It’s always a little dangerous to look back, but when I do, when I go back to the days after we first came home from Marty’s second stroke I am aghast at how stupid I was. I knew nothing about caring for the needs of someone like Marty.
The good thing was I knew how stupid I was.
The next good thing, I learned. I read, I watched, I talked, I learned from my mistakes. And there were mistakes and there was a lot of anxiety and sweat.

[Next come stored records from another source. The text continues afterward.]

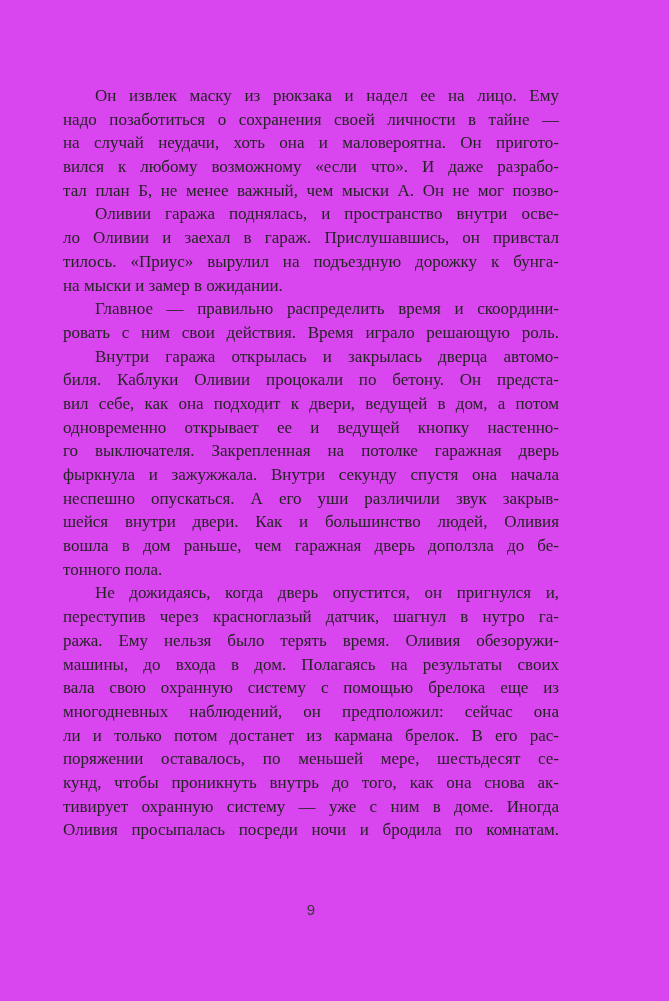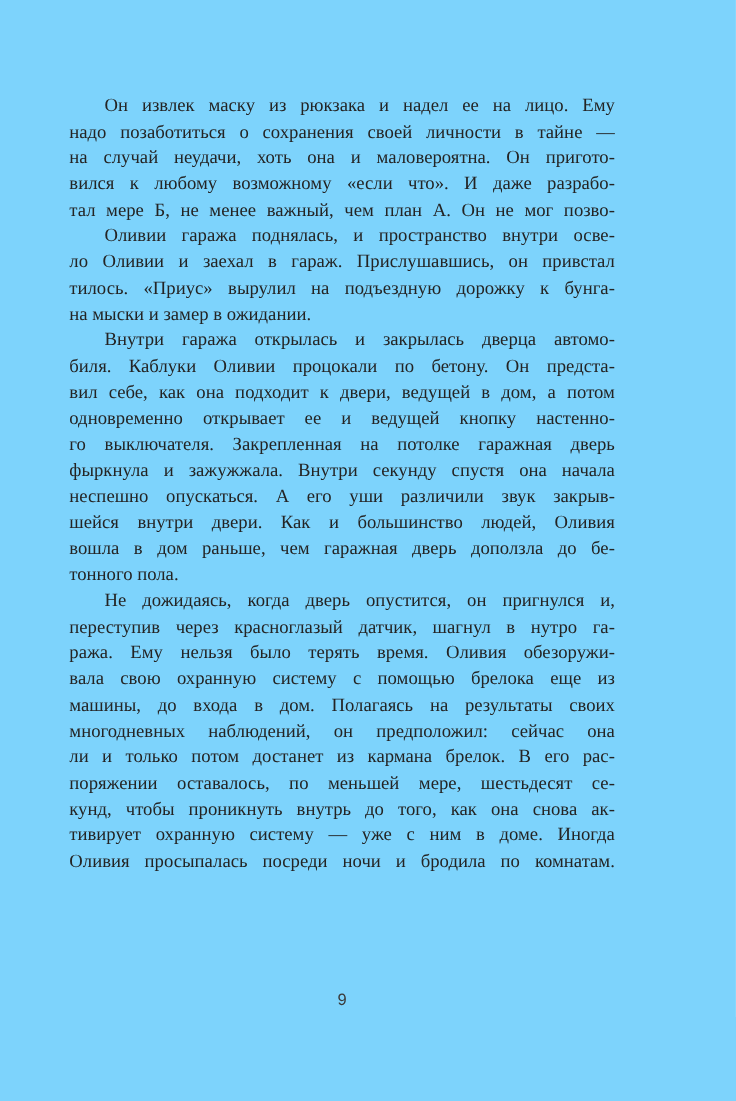"Он извлек маску из рюкзака" .page { background: #7dd3fc -> #d946ef }
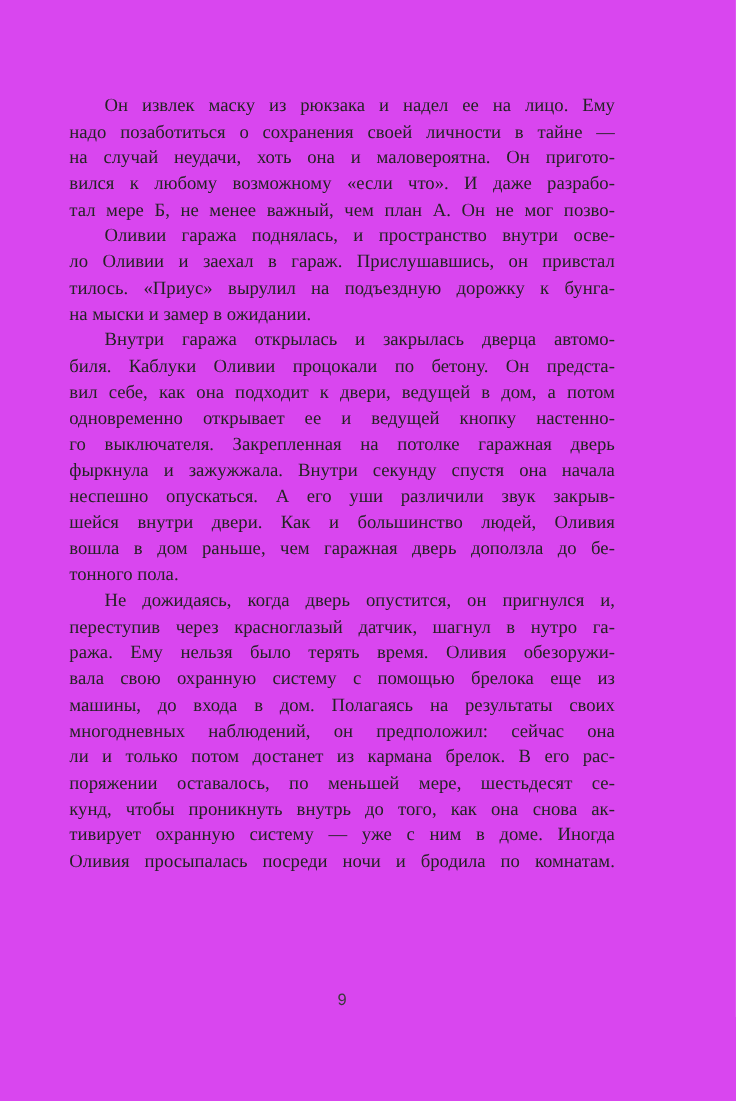"тал мере Б, не менее" div.line { text: мере Б, не менее важный, чем план -> план Б, не менее важный, чем мыски }
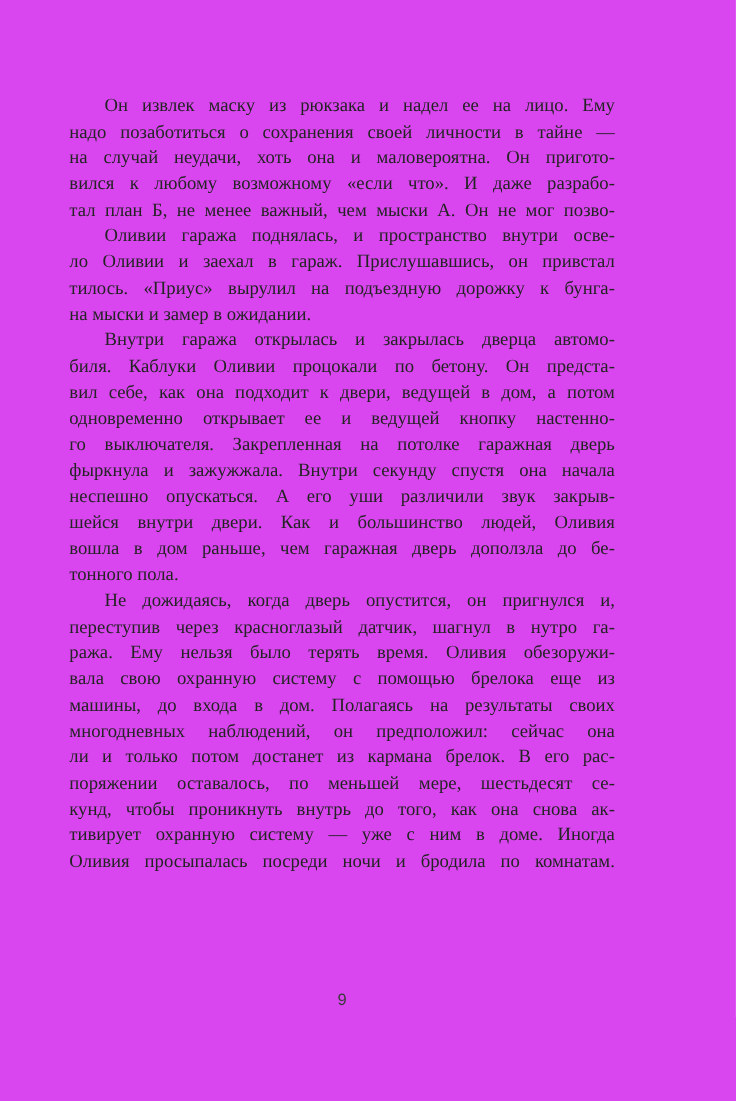"Главное — правильно распределить время" div.para { html: none -> <div> <div>Главное — правильно распределить время и скоордини-</div> <div>ровать с ним свои действия. Время играло решающую роль.</div> </div> }
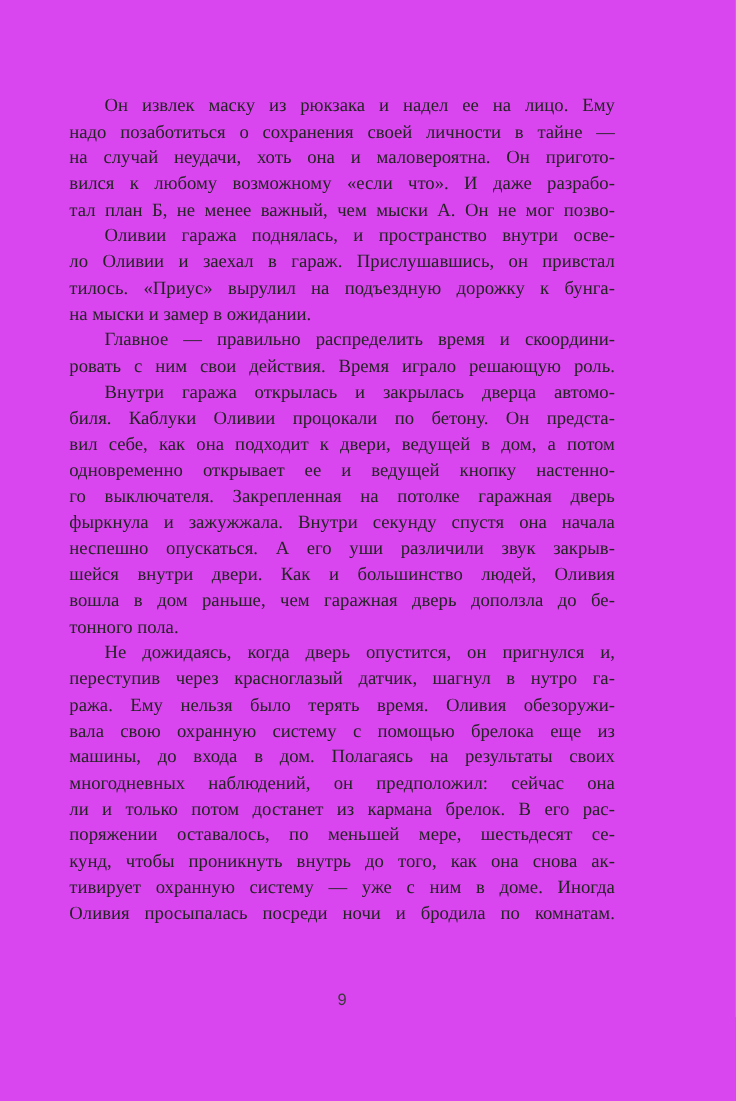"вала свою охранную систему с" div.line { order: before "машины, до входа в дом." -> after "машины, до входа в дом." }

Care giving is not my native skill. Care giving is not something I thought I could do. I told one of Marty’s physical therapists about my lack of skill and she said, “Don’t worry, you will figure it out.” She was right. It takes time and you never stop evolving, but you do figure out some stuff.
As a virgin care giver I was constantly worried about when to call the doctor. Before Marty got sick I had never worried about when to call the doctor because Marty always knew when to call the doctor, now I was tasked with that responsibility for someone who could not self-diagnose or even say, “I feel shitty”. I didn’t want to overlook something real and I didn’t want to be one of those guys that are constantly bugging the doctor’s office with nonsense. I didn’t know how to do any of that.
My doctor gave me a great prescription, “Don’t worry about calling too much, just follow your instinct, listen to your gut”. He was right; there was no one who knew Marty better. Even if I was a novice and trying to understand the new Marty, I knew her the best and was with her the most. That’s what I did, I followed my instinct and it turns out my instincts have been pretty good.
Follow your instincts, listen to the little voice in your head (just don’t talk to it out loud, that makes you sound nuts).
Not long after we got home after the first stroke Marty got sick again. We were home in mid-June, at the ER at the first of July. I was overwhelmed; I just couldn’t see how I was ever going to live like this. I didn’t care that others had done it; I knew I couldn’t handle the pressure, I knew it was only a matter of days before we were back in the hospital again and that every cough, sneeze, or stretch was a harbinger of the next major illness.
My friend Judy, an old friend, sent me a note quoting her doctor. She wrote that her doctor once told her, “just because you hear hoof beats doesn’t mean its zebras.” As humans we too often have a tendency to look to the worst case or make something into something it isn’t. Not every cough is pneumonia, not ever stretch is a seizure, not every grimace is another stroke.
There’s a fine line between maximizing and ignoring, just remember there aren’t that many zebras in the world. Don’t immediately assume the worst.
The last piece of brilliant advice I have is live it day to day, procedure to procedure, illness to illness. It’s so easy to say, it’s so hard to do. I struggled too often and still do with what I would call “burying Marty”. I must have planned Marty’s funeral a hundred times. When my gut told me she was sick, my gut, too often said she was dying. It is brutal and futile to live the death of someone you love every day.
It kept from participating in life because I might be planning a funeral. The truth is, I was planning a funeral and it was crazy making. The plain and simple truth was and is Marty might out live me, I just don’t know and to pretend I do is crazy, isolating and a little dangerous.
When I finally made the transition to taking things one at a time my life, our life, got better. I became more engaged with the outside world and I got Marty more engaged in everything. We didn’t hide from the world, we started trying to meet life on the new terms we had. It wasn’t great, it was hard, it is still hard, but so very much better. I hate funerals.
Live your life, live your life day to day, one issue at a time, it’s not quite as overwhelming and you still get to the end, and the ride is much more enjoyable.
I’m not going to self-righteously say I am successful at doing these three things. I’m not; I struggle with all of them.
But, I do trust myself and my instincts about Marty and we have a doctor who asks, “What is your gut telling you.” I consistently remind myself of my friend’s message, it’s probably not as bad as it seems and I work really hard at not borrowing trouble from the future and living our life on a day to day basis.
These things make the terrible and deeply rewarding job of care giving and learning from Marty better. These things make me better for Marty and that’s really a big deal to me.